We are not prophetic as a church and it has absolutely nothing to do with the tone of the words or actions. It has to do with the fact that we are way too comfortable with our status quo. We benefit too much from our places of privilege. Real prophetic actions shake that up too much. I say "real" prophetic actions because if you are flown into a city, housed at a 5-star hotel, fed 5 star food, and waited on hand and foot while you word-smith prophetic statements,then I got news for you: you're not doing prophetic ministry. That's just church bureaucracy.

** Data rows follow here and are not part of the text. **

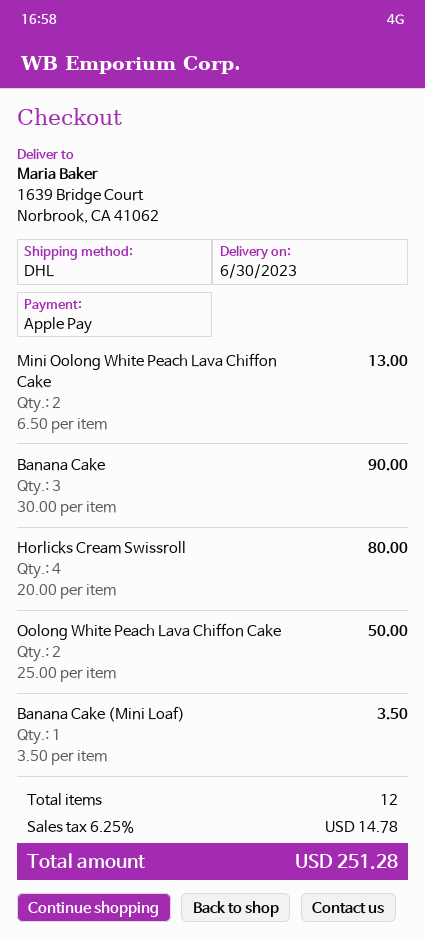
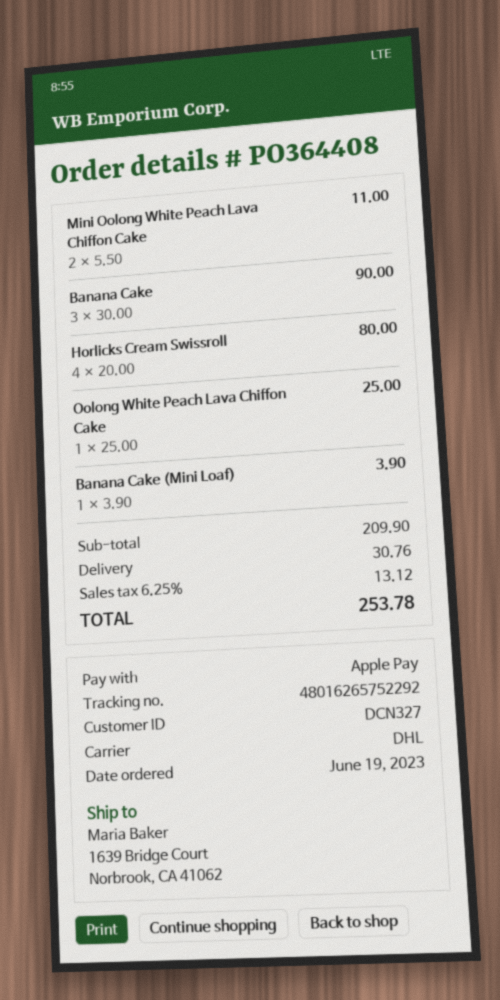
Mini Oolong White Peach Lava Chiffon Cake: 2 x 6.50 = 13.00 -> 2 x 5.50 = 11.00
Oolong White Peach Lava Chiffon Cake: 2 x 25.00 = 50.00 -> 1 x 25.00 = 25.00
Banana Cake (Mini Loaf): 1 x 3.50 = 3.50 -> 1 x 3.90 = 3.90
shipping: none -> 30.76
tax: 6.25% = 14.78 -> 6.25% = 13.12
total: 251.28 -> 253.78

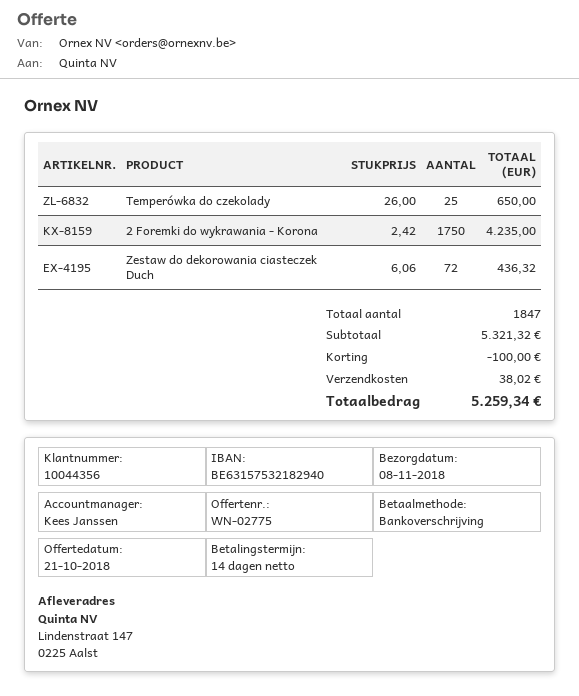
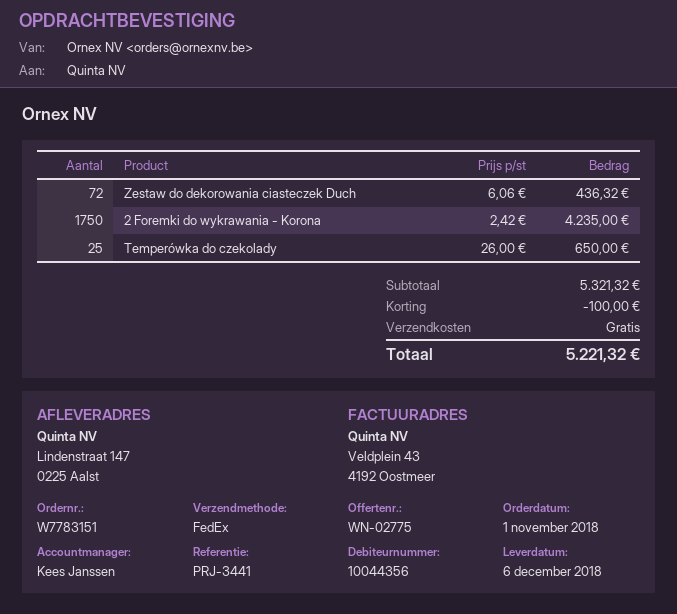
delivery date: 2018-11-08 -> 2018-12-06
shipping: 38.02 -> 0.00
total: 5259.34 -> 5221.32

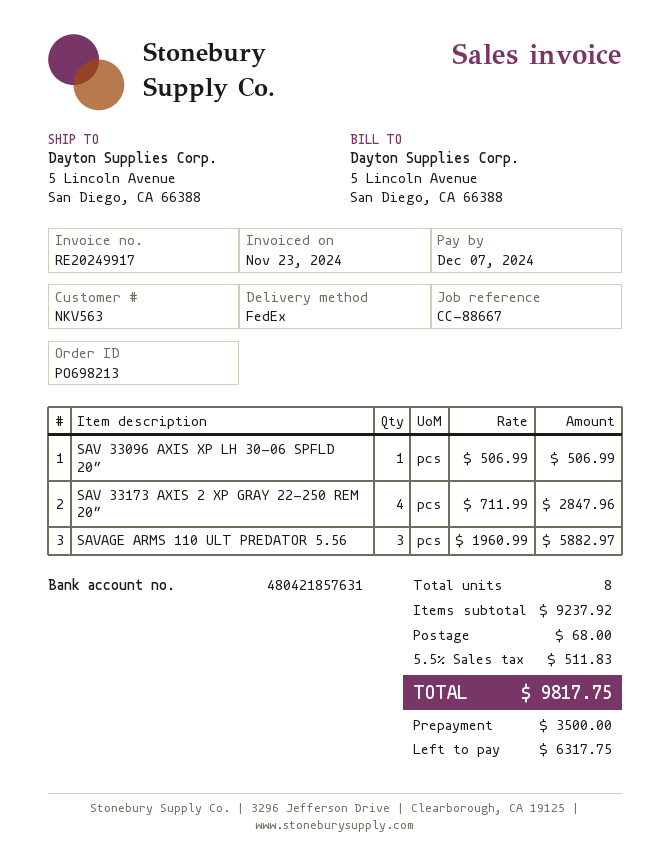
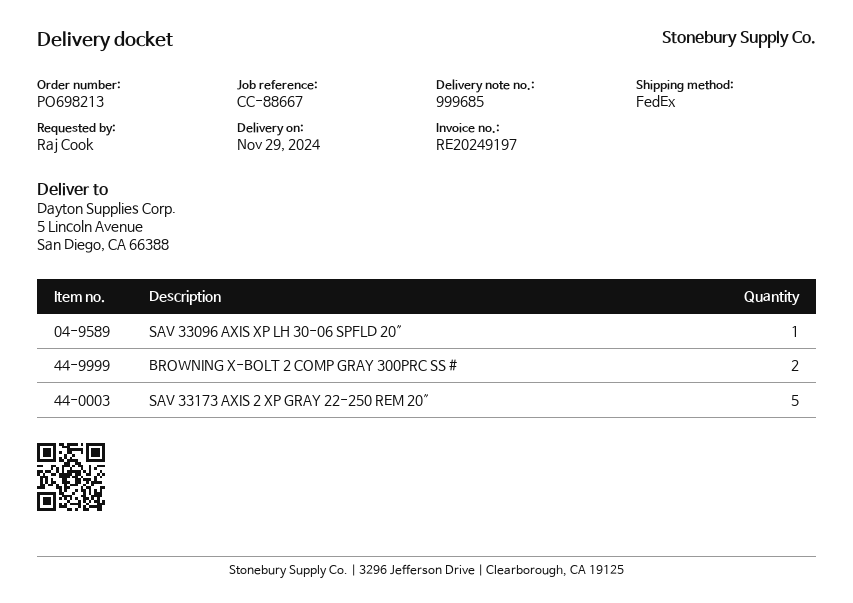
invoice number: RE20249917 -> RE20249197
SAV 33173 AXIS 2 XP GRAY 22-250 REM 20″: 4 -> 5
SAVAGE ARMS 110 ULT PREDATOR 5.56: 3 -> none
BROWNING X-BOLT 2 COMP GRAY 300PRC SS #: none -> 2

One of the things we must remember about prophetic speaking and acting; there is rarely a “good time” for it to be heard. When I joined a small group of mostly unheard of clergy and undocumented immigrants committing civil disobedience in front of the Obama White House as we protested against his over-reliance on mass deportations one reason we weren’t joined by the big names or media personalities in Christianity (in other words, no “evangelicals”) is because too many felt like it was politically bad-timing to protest deportations. Frankly, they did not want to upset their access to President Obama. The ironic thing though was that these same big names and media personalities in Christianity, just a few months later, decided it was then the “right time” politically to suddenly be “prophetic” – just in time for the media cameras and reporters. Yeah, these media-driven personalities certainly are prophets – palace prophets.
Prophetic statements and actions are first and foremost generated by God’s Spirit grieving at the unjust treatment of the most vulnerable by the rich and powerful as well as by the silence of those not directly impacted by the injustice and who just wish the unpleasantries – more than the injustice itself – would just go away. Prophetic statements and actions are those, inspired by the Spirit of God, birthed in incarnational relationships among those directly impacted by injustice, making the statements that come out so regularly from denominational agencies that have been created in the luxury of the meetings rooms in five star hotels simply noisy gongs or clanging symbols.
Was that too harsh? I guess it was my tone.